TASK DETAILS — Check every line of the data below for the string "Spikevax", and copy the ones that hold it.

STUDY MATERIAL —
'''

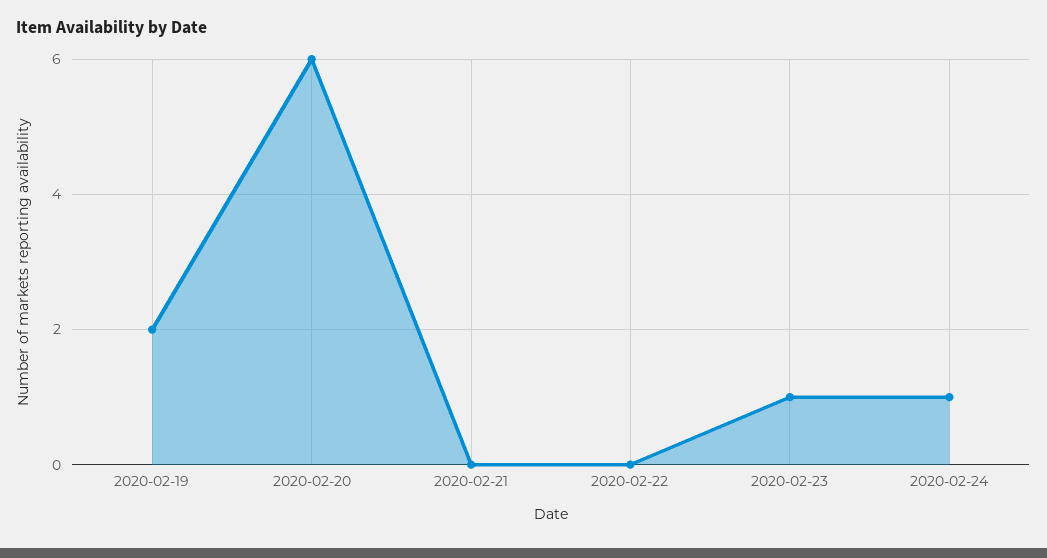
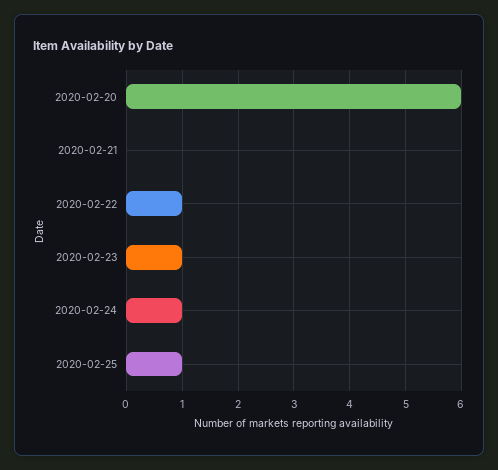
2020-02-19: 2 -> none
2020-02-22: 0 -> 1
2020-02-25: none -> 1

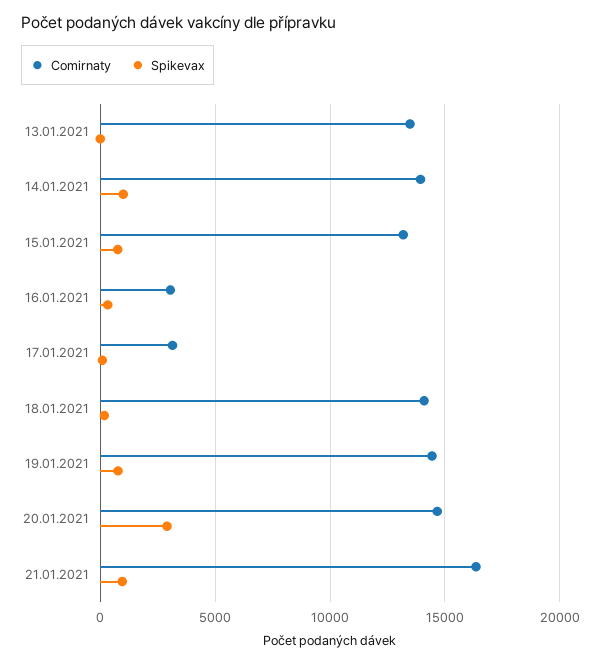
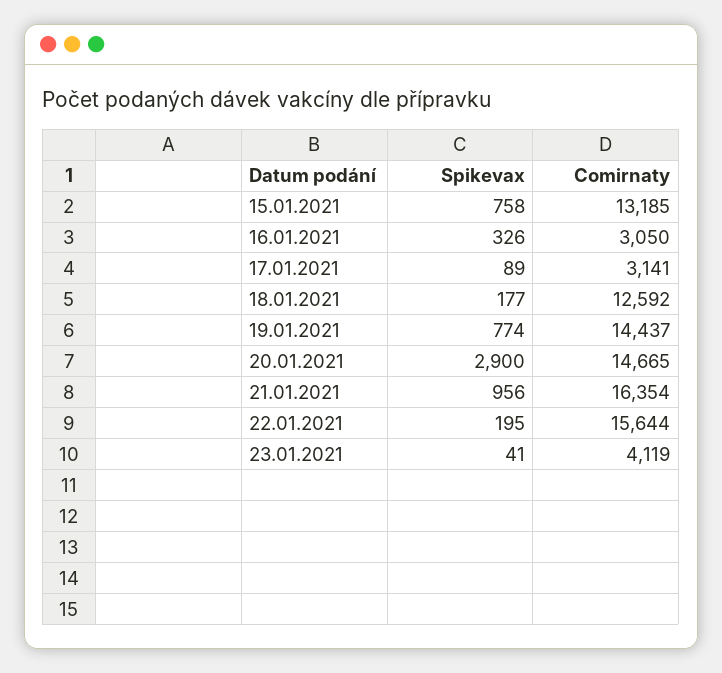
Comirnaty, 13.01.2021: 13500 -> none
Spikevax, 13.01.2021: 0 -> none
Comirnaty, 14.01.2021: 14000 -> none
Spikevax, 14.01.2021: 1000 -> none
Comirnaty, 18.01.2021: 14000 -> 12592
Spikevax, 22.01.2021: none -> 195
Comirnaty, 22.01.2021: none -> 15644
Spikevax, 23.01.2021: none -> 41
Comirnaty, 23.01.2021: none -> 4119

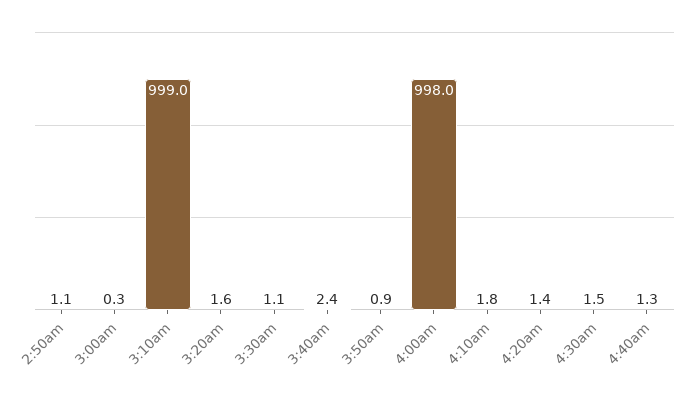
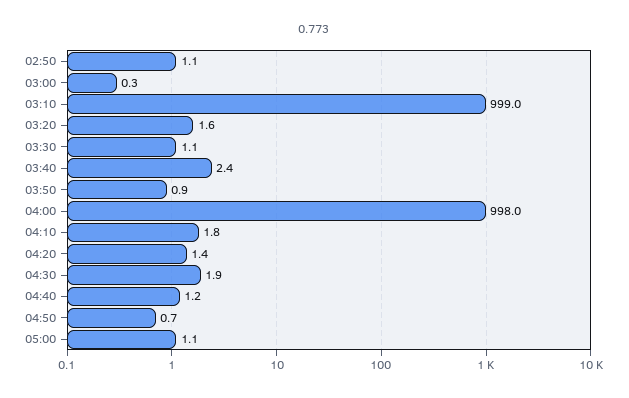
4:30am: 1.5 -> 1.9
4:40am: 1.3 -> 1.2
04:50: none -> 0.7
05:00: none -> 1.1

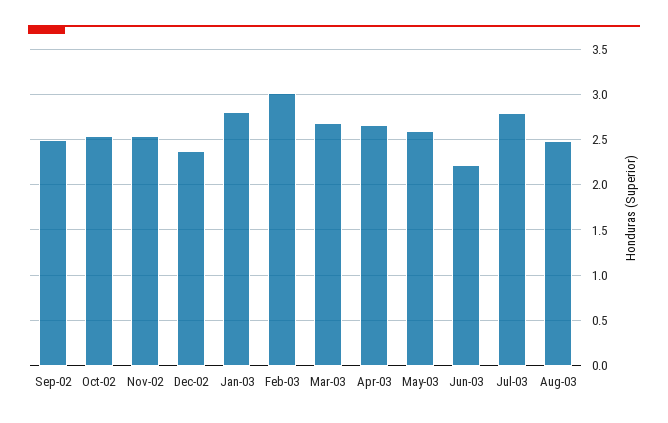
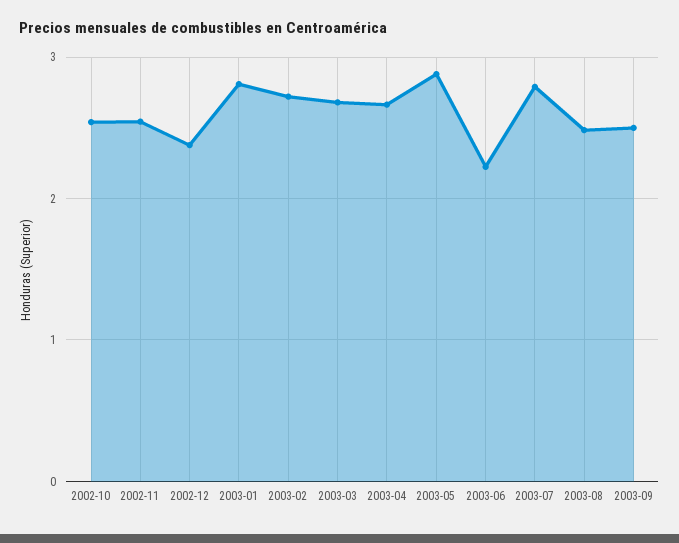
Sep-02: 2.5 -> none
Feb-03: 3 -> 2.7
May-03: 2.6 -> 2.9
2003-09: none -> 2.5

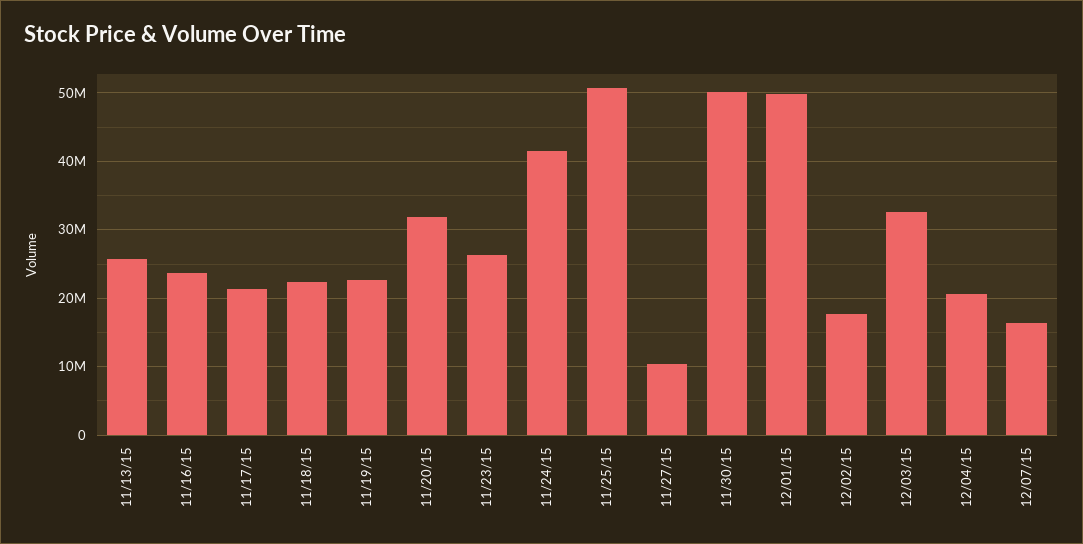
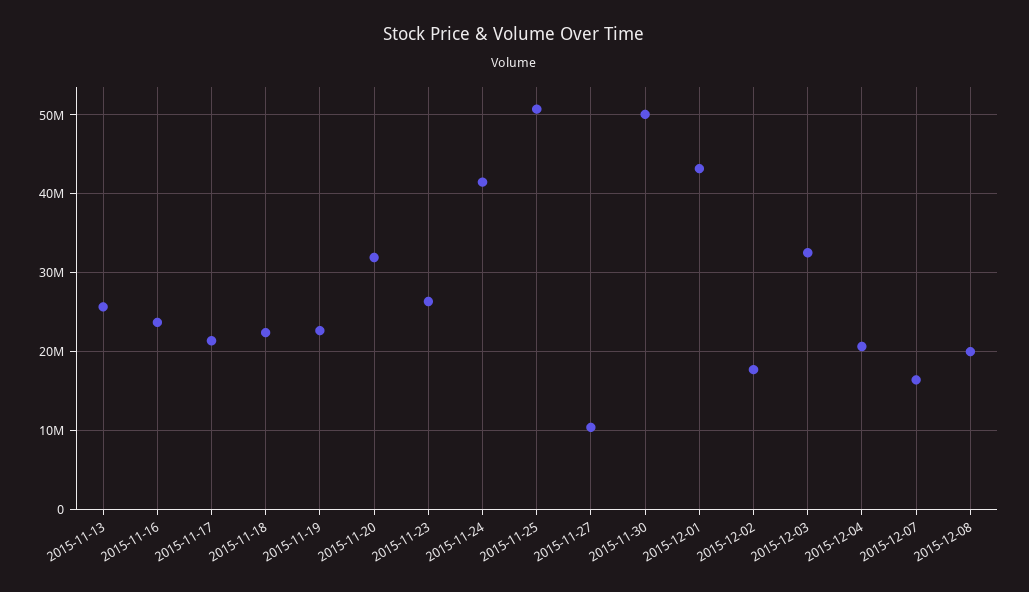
12/01/15: 50000000 -> 43000000
2015-12-08: none -> 20000000

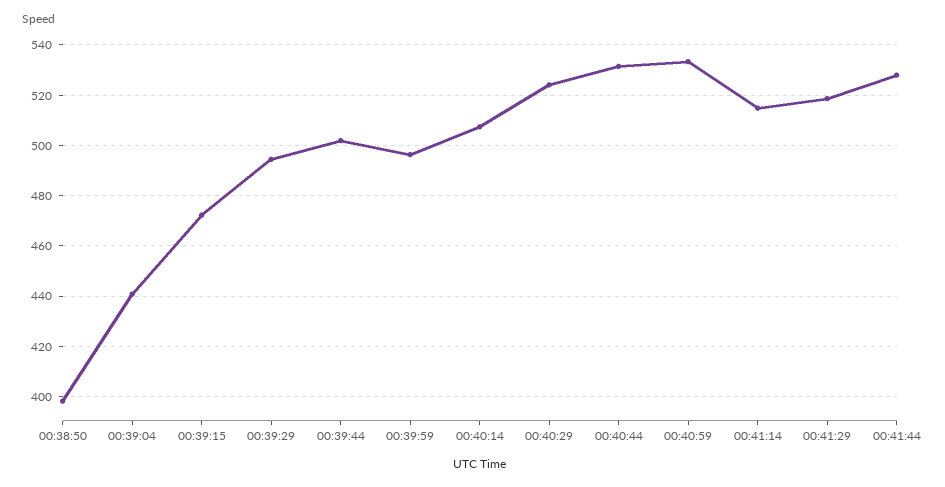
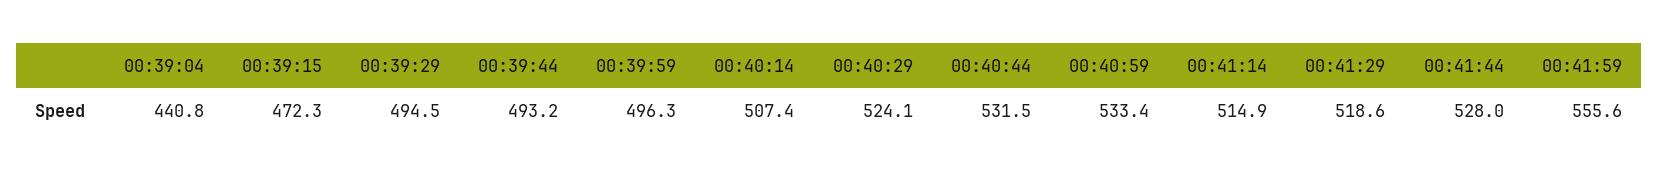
00:38:50: 397.5 -> none
00:39:44: 502.5 -> 493.2
00:41:59: none -> 555.6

'''

ANSWER —
Spikevax, 13.01.2021: 0 -> none
Spikevax, 14.01.2021: 1000 -> none
Spikevax, 22.01.2021: none -> 195
Spikevax, 23.01.2021: none -> 41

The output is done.